I believe in having a certain amount of food on hand. Generally, two to three months’ worth of regular, everyday food, not dehydrated tofu you keep in a bunker out back.
Before the pandemic, this might have led you to believe I was some sort of doomsday prepper, but after the supply chain shortages of the last two years, I just feel like I am a realist. I actually have a whole series of posts planned for some point about what reasonable food reserves look like, and how I do it, but today I want to share another benefit of having a deep pantry – the ability to create a good dinner quickly without leaving the house.
Tonight I came home and it was 5:30 and I realized I had forgot to set anything out to thaw for supper, and what’s worse, I had forgotten that I had a meeting at 7 I couldn’t miss.
So I looked in the pantry for inspiration, and saw a couple of potatoes that were in danger of going bad, so I needed to do something with them. We have chickens, so we always have eggs on hand. But even if I didn’t have chickens, eggs last a really long time – much longer than you think – in the fridge. So I pretty much always have lots of eggs on hand. And we always have lots of canned and frozen vegetables.
So I peeled the two potatoes and then sliced them on the mandolin about a ¼ inch thick. I took down a 10-inch nonstick skillet and put it on medium heat, and then added a tablespoon of olive oil to it. Now, you could use any fat here – butter freezes like a dream, by the way, and I probably have 10 pounds of it in the freezer and there is always a jar of bacon grease in the door of my refrigerator – but I like the flavor of olive oil on potatoes and I have a bottle that lives on the counter by the stove.
Take the potato slices, and place them in the oil so they overlap and cover the entire bottom of the skillet. Add a generous portion of salt and pepper. Again, here is a place you could make changes – I have been known to use a big shake or two of Creole seasoning here, or seasoning salt, or, like I did tonight, just salt and pepper. All depends on what sort of mood you are in.
I like chicken stock, and make it when I have bones to use up, but for things like this, I just keep a jar of the good bouillon base in the fridge (and another, unopened one, in the pantry). Before I peeled the potatoes I had turned on the electric kettle that lives on our counter, and so I added 1 teaspoon of chicken base to 1 cup of boiling water and whisked the hell out of it, to get the base to dissolve. I then pour the cup of stock in the skillet and partially cover it, letting it simmer a few minutes.
While it’s simmering, I open a can of whole kernel corn and reserve the liquid, but then dump the corn in the skillet, spreading it around so there is a layer of corn on top of the potatoes. By now, the potatoes should be getting soft and the liquid boiling away, but if it is boiling away too fast and your potatoes are not yet soft, then add some of the corn broth to the skillet for the additional liquid you need. If they are softening fine, keep it going until the chicken broth has mostly boiled away.
What you are going for here – and it will take you somewhere between 10-15 minutes – is for the potatoes to be soft, and for the liquid to be 90% gone.
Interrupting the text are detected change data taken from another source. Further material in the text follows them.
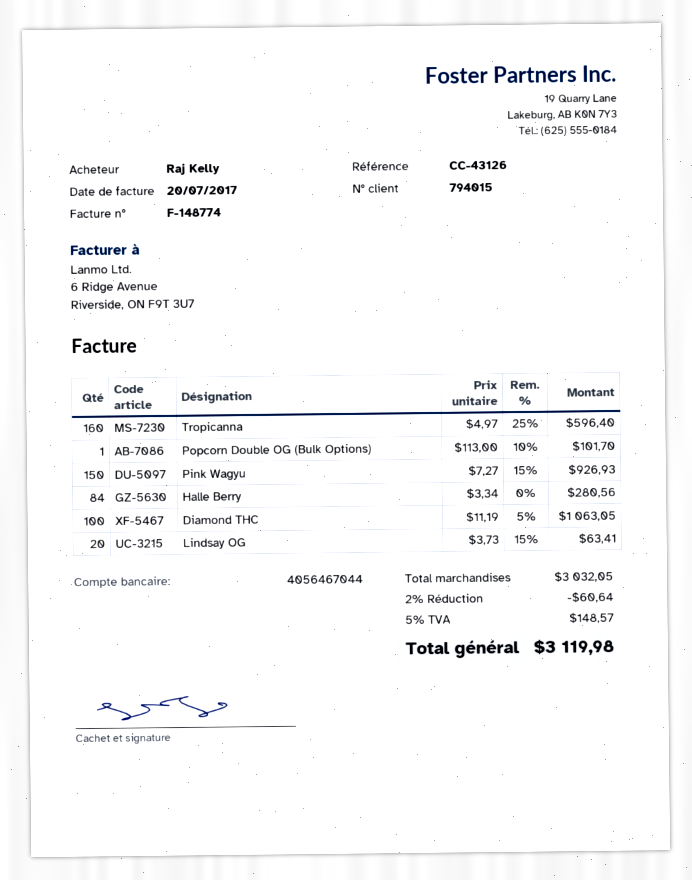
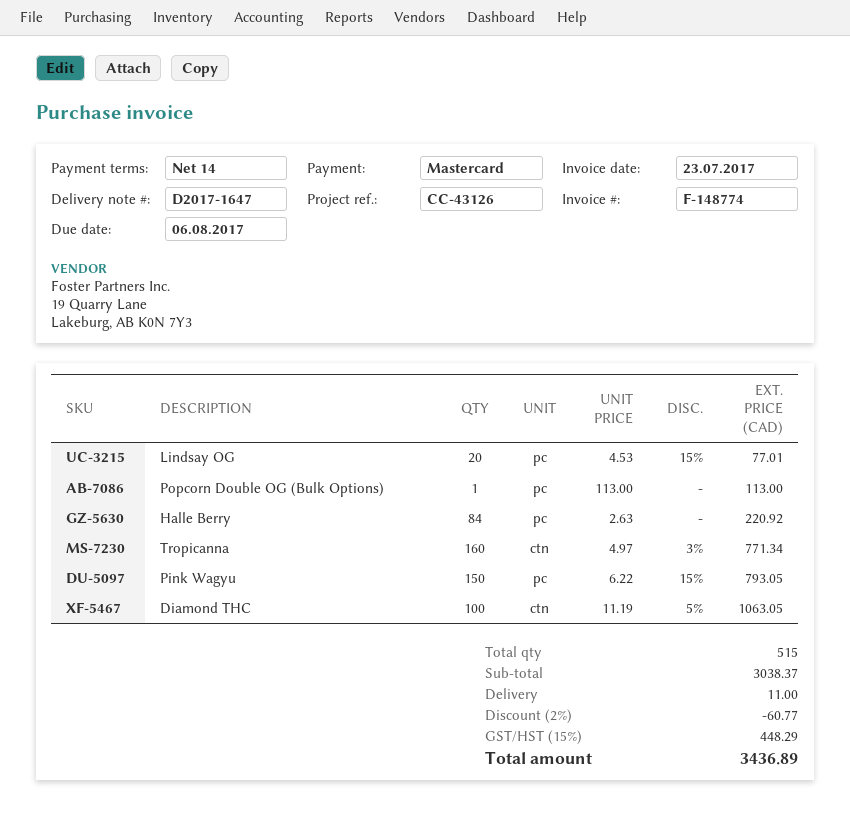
invoice date: 2017-07-20 -> 2017-07-23
Tropicanna: 160 x 4.97 - 25% = 596.40 -> 160 x 4.97 - 3% = 771.34
Popcorn Double OG (Bulk Options): 1 x 113.00 - 10% = 101.70 -> 1 x 113.00 = 113.00
Pink Wagyu: 150 x 7.27 - 15% = 926.93 -> 150 x 6.22 - 15% = 793.05
Halle Berry: 84 x 3.34 = 280.56 -> 84 x 2.63 = 220.92
Lindsay OG: 20 x 3.73 - 15% = 63.41 -> 20 x 4.53 - 15% = 77.01
subtotal: 3032.05 -> 3038.37
discount: 2% = 60.64 -> 2% = 60.77
shipping: none -> 11.00
tax: 5% = 148.57 -> 15% = 448.29
total: 3119.98 -> 3436.89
While it’s cooking away, you should get out 5 eggs, and scramble them with a whisk until smooth. Then either shred some cheddar cheese, or, if you got some on sale cheaper than the block of un-shredded cheddar, get out a half cup of shredded cheese. (As an aside, if you do get a bunch of pre-shredded cheese, it also freezes well, and still works for the things it is good for, like this.)
Now your potatoes should be soft, and the liquid mostly cooked away. Before the next step, turn your broiler on high and let it warm up. Then pick up the skillet and shake it a bit, making sure the potatoes haven’t stuck to the bottom of the pan. Then pour the eggs over the contents of the skillet, then sprinkle the cheese all over the tops of the eggs. Then take a spatula and gently lift the edges of the potatoes, so the egg mixture slips amongst the potatoes.
After it has begun to set, constantly moving your spatula around under the edges so it doesn’t stick, then slide the skillet six inches under the broiler and let the top of the egg mixture cook and bubble until it turns the lightest of browns. Pull it out and set it on a trivet to cool while you set the table, then cut it into 4 wedges. It actually plates up better if you let it cool 10 or 15 minutes before you serve it, but I often eat it hot and let the plate be a little messy. I put hot sauce on top of mine tonight, but sometimes do chow-chow or salsa instead.
The worldly among you will recognize this is a sort of a frittata if you are Italian, or a tortilla if you are Spanish. I ate them for years without knowing they were European. This will serve two people for supper, or four people for lunch. It’s free of meat but has 44 grams of protein, and if you used vegetable broth or the juice from the can of corn instead of chicken broth, it would be full-on vegetarian and, of course, it’s gluten free. And it only messed up one skillet and a bowl to scramble the eggs in, only took 20 minutes start to finish to make, and I didn’t even have to have a plan.